**What you need to do**
The task calls for the lines below from the line with "Liberation Mono, monospace" to the line with "text: 2 -> 1", both ends included, copied exactly, without any pictures.

**Material provided**
● ● ● ●

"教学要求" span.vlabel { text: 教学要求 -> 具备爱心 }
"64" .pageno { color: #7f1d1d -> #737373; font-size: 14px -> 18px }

● ● ● ●

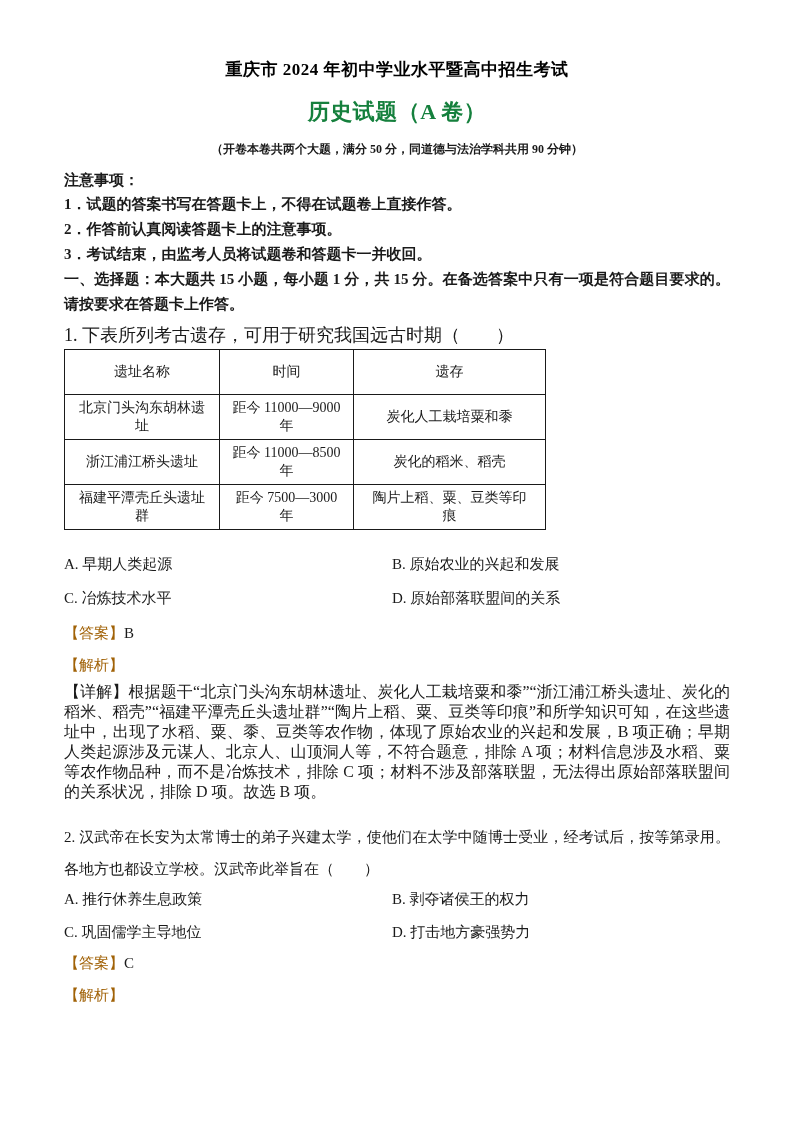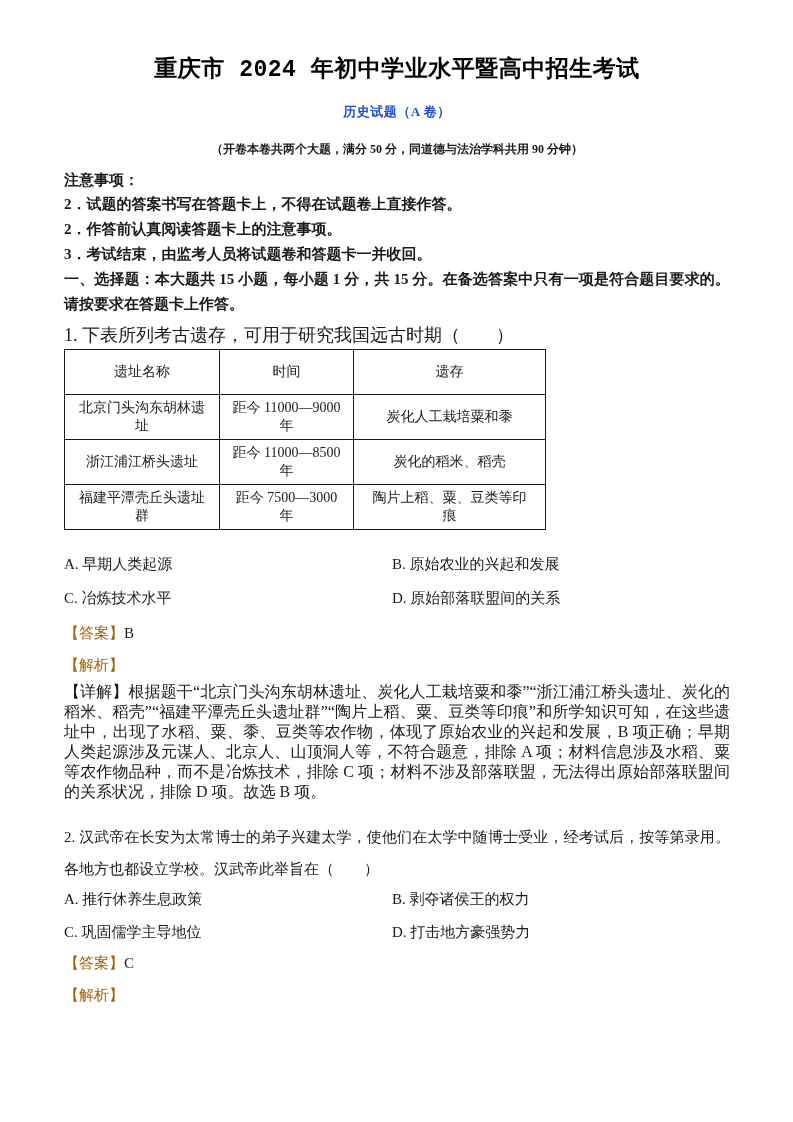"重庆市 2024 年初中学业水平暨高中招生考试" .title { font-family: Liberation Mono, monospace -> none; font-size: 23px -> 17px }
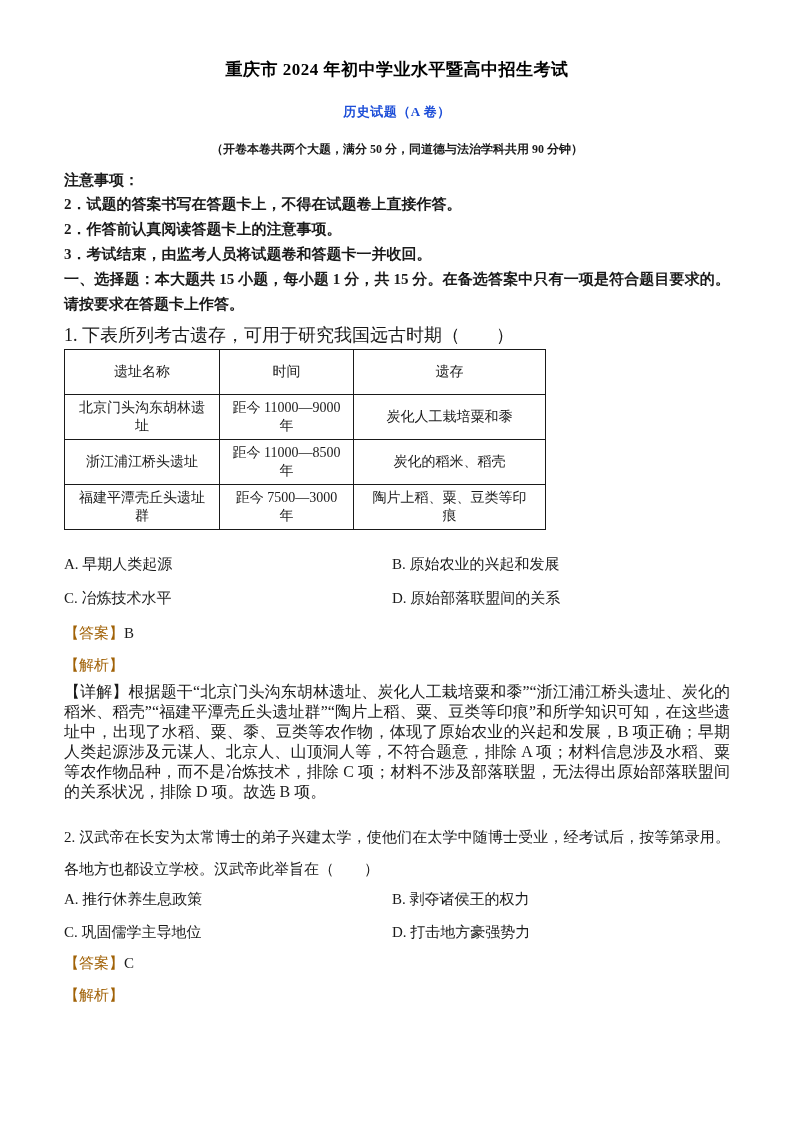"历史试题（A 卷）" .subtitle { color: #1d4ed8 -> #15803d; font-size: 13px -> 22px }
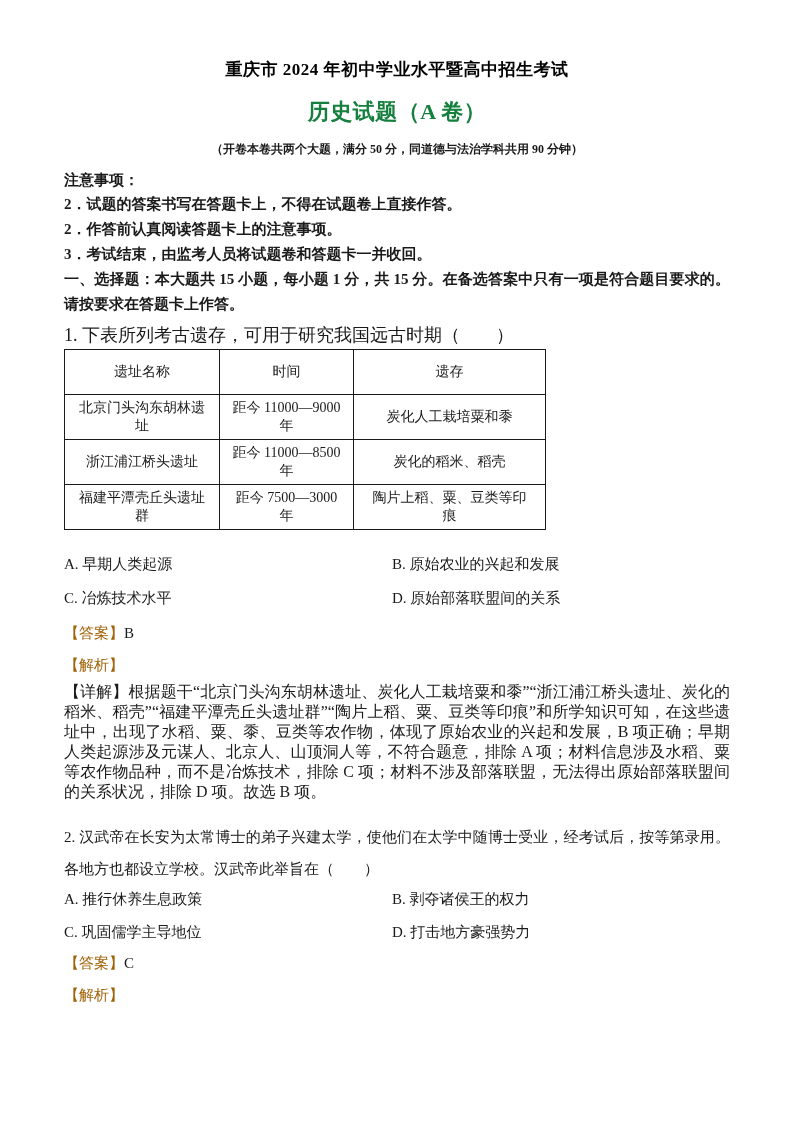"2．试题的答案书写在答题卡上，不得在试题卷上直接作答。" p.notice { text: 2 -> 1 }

● ● ● ●

**Response box**
"重庆市 2024 年初中学业水平暨高中招生考试" .title { font-family: Liberation Mono, monospace -> none; font-size: 23px -> 17px }
"历史试题（A 卷）" .subtitle { color: #1d4ed8 -> #15803d; font-size: 13px -> 22px }
"2．试题的答案书写在答题卡上，不得在试题卷上直接作答。" p.notice { text: 2 -> 1 }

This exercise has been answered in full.